Collected data:
- Opening Delimiter -
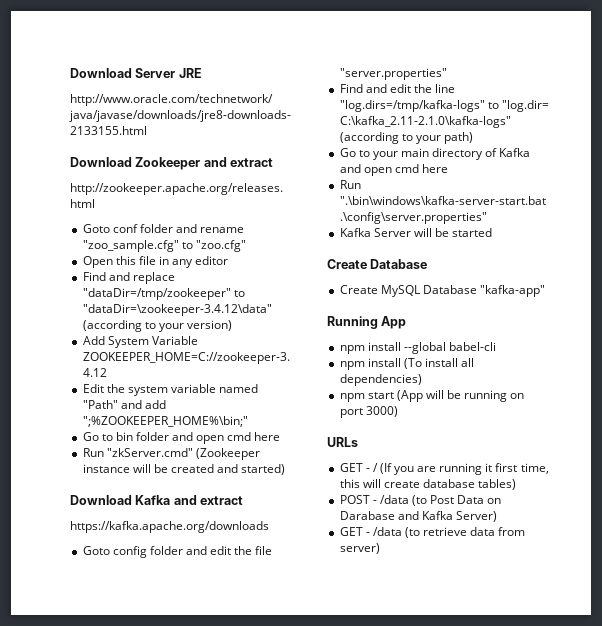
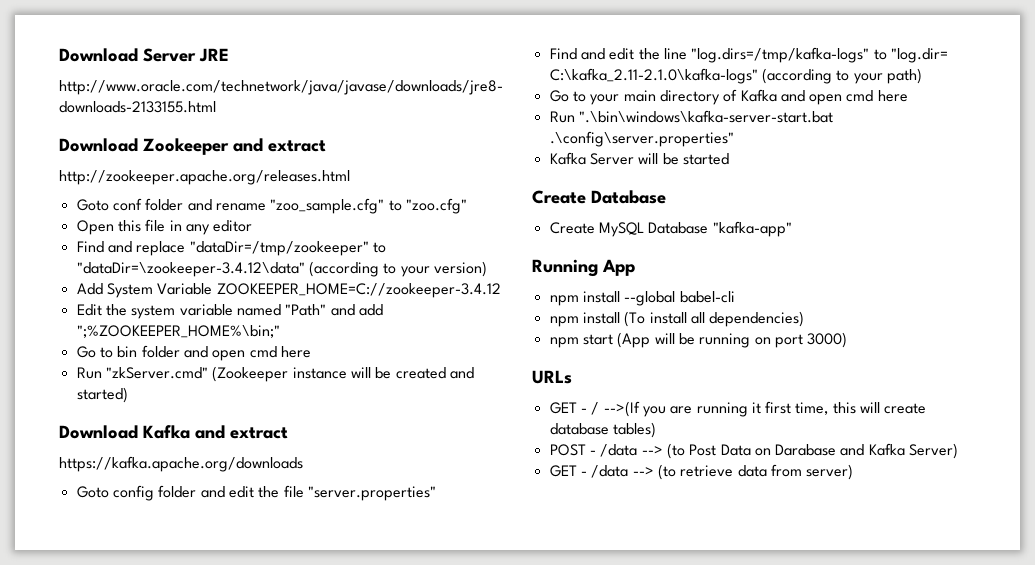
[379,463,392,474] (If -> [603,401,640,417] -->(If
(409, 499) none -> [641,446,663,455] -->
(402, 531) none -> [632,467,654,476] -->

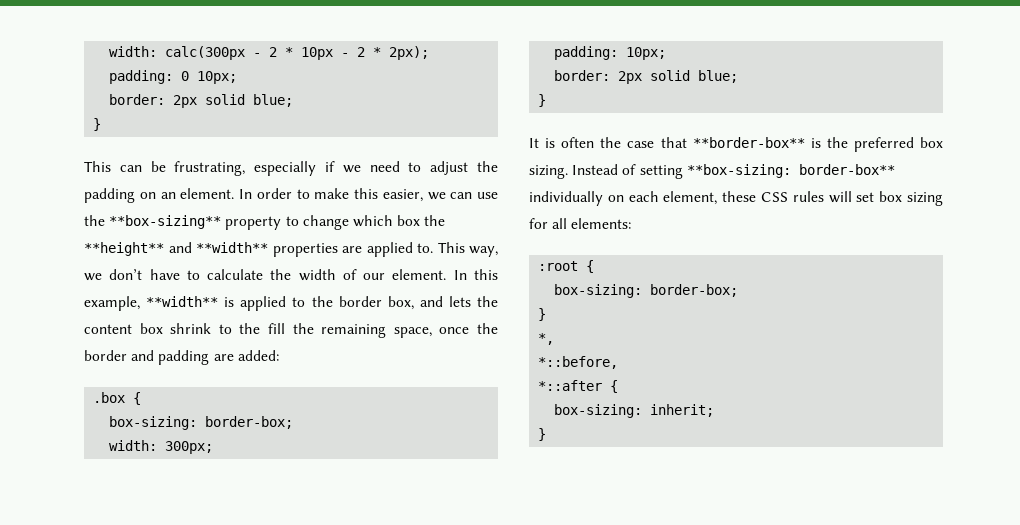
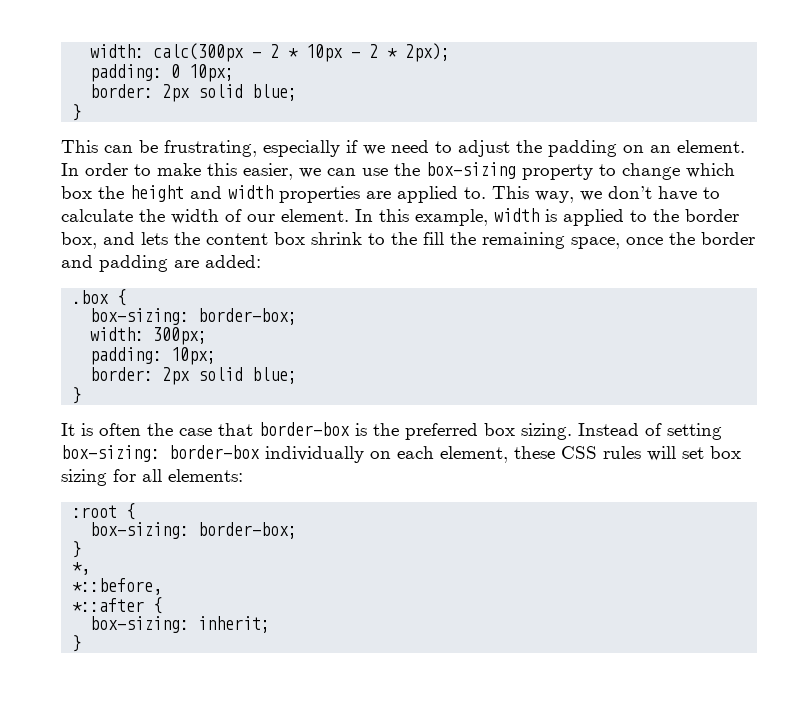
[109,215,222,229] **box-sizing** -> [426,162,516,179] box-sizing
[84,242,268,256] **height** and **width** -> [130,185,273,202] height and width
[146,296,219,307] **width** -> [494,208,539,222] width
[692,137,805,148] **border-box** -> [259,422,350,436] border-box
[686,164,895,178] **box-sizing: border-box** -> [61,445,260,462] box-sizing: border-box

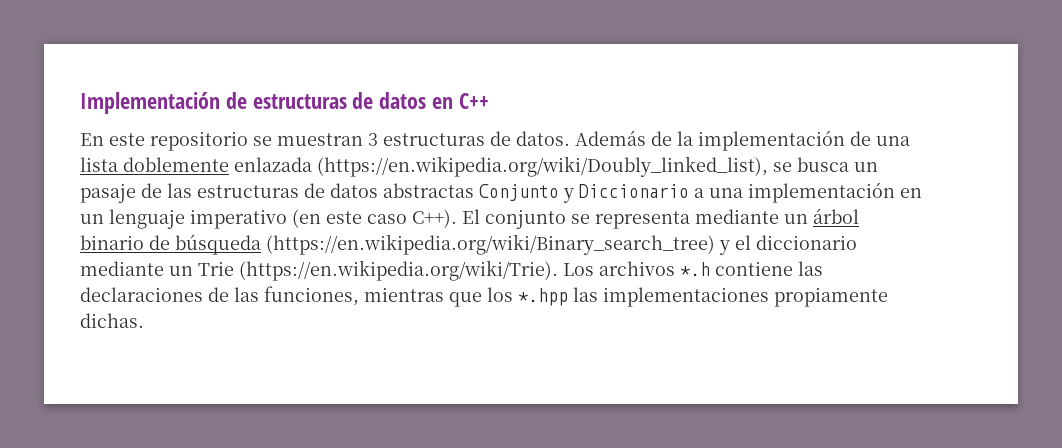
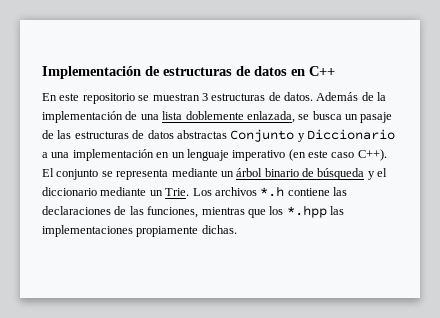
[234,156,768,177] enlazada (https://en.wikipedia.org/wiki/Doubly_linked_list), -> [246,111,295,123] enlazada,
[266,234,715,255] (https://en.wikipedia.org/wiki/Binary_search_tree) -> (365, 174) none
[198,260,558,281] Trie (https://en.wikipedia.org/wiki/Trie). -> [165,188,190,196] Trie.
- Closing Delimiter -
- Opening Delimiter -
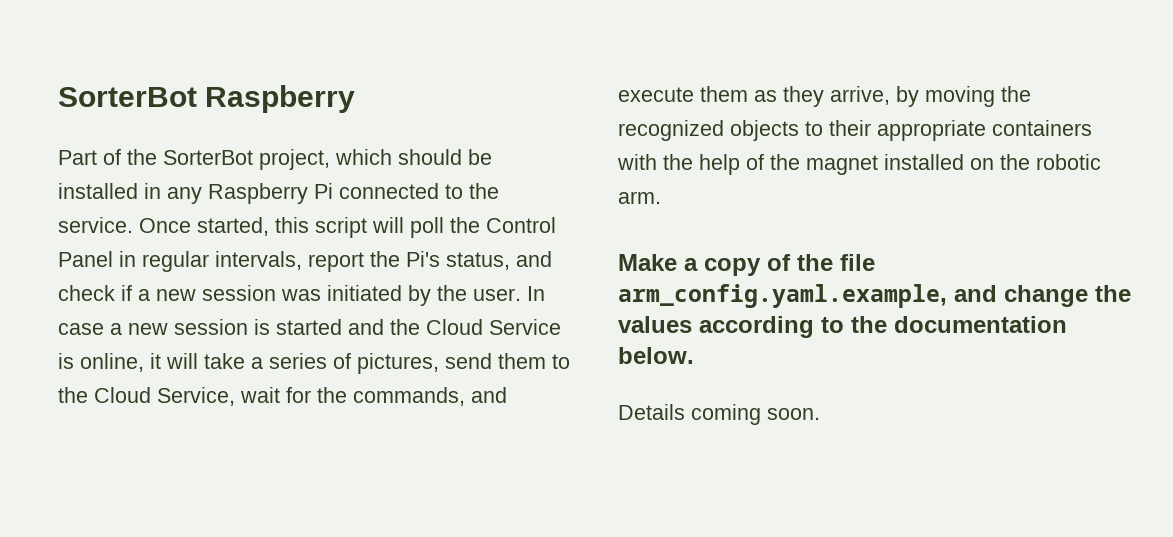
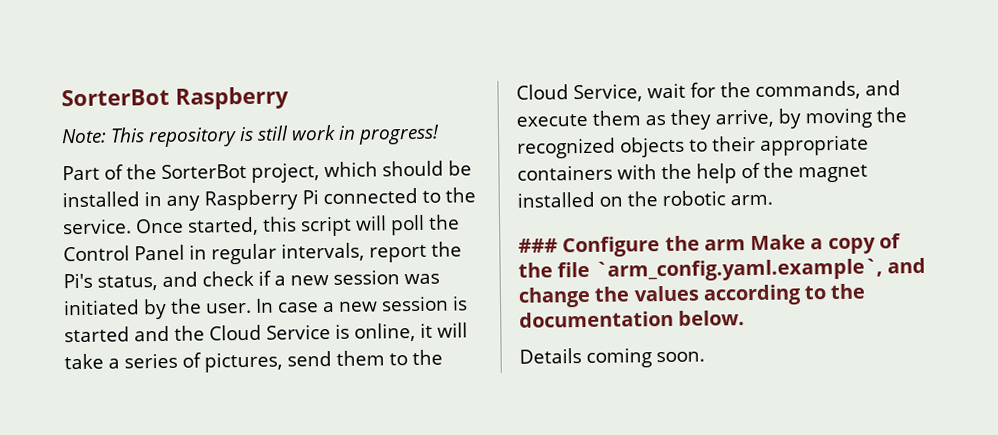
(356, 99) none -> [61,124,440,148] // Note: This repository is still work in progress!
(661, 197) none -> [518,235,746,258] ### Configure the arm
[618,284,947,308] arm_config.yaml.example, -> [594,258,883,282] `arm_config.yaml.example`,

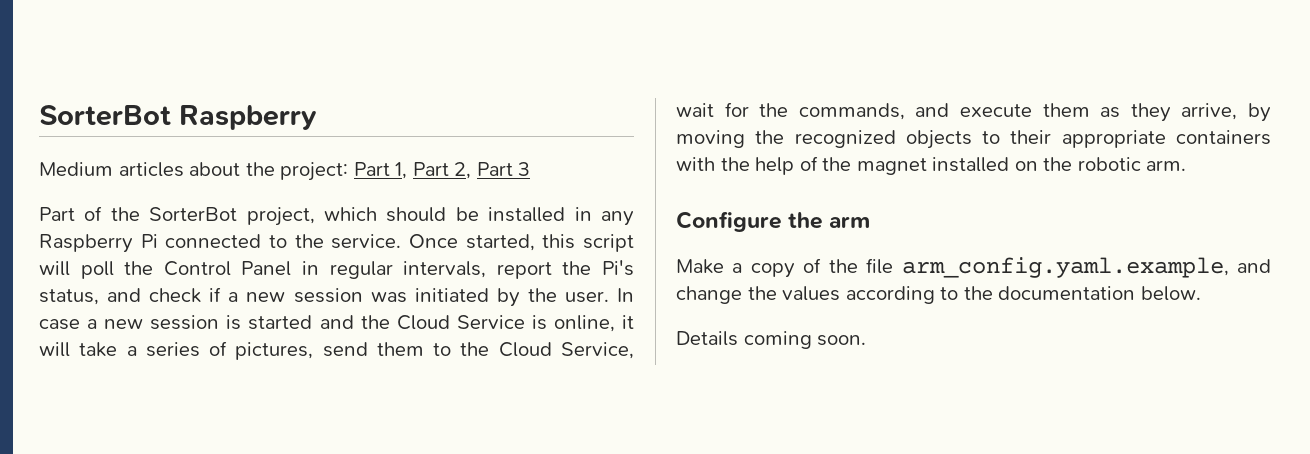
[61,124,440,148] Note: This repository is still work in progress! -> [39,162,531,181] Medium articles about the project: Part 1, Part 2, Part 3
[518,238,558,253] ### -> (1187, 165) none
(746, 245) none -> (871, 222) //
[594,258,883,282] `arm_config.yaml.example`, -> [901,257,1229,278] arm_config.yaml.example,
- Closing Delimiter -
TASK DIRECTIONS:
An exact copy is needed of the stretch above that opens with the line containing "[379,463,392,474] (If ->" and closes with the line containing "[84,242,268,256] **height** and"; the pictures are not part of it.

OUTPUT BELOW:
[379,463,392,474] (If -> [603,401,640,417] -->(If
(409, 499) none -> [641,446,663,455] -->
(402, 531) none -> [632,467,654,476] -->

[109,215,222,229] **box-sizing** -> [426,162,516,179] box-sizing
[84,242,268,256] **height** and **width** -> [130,185,273,202] height and width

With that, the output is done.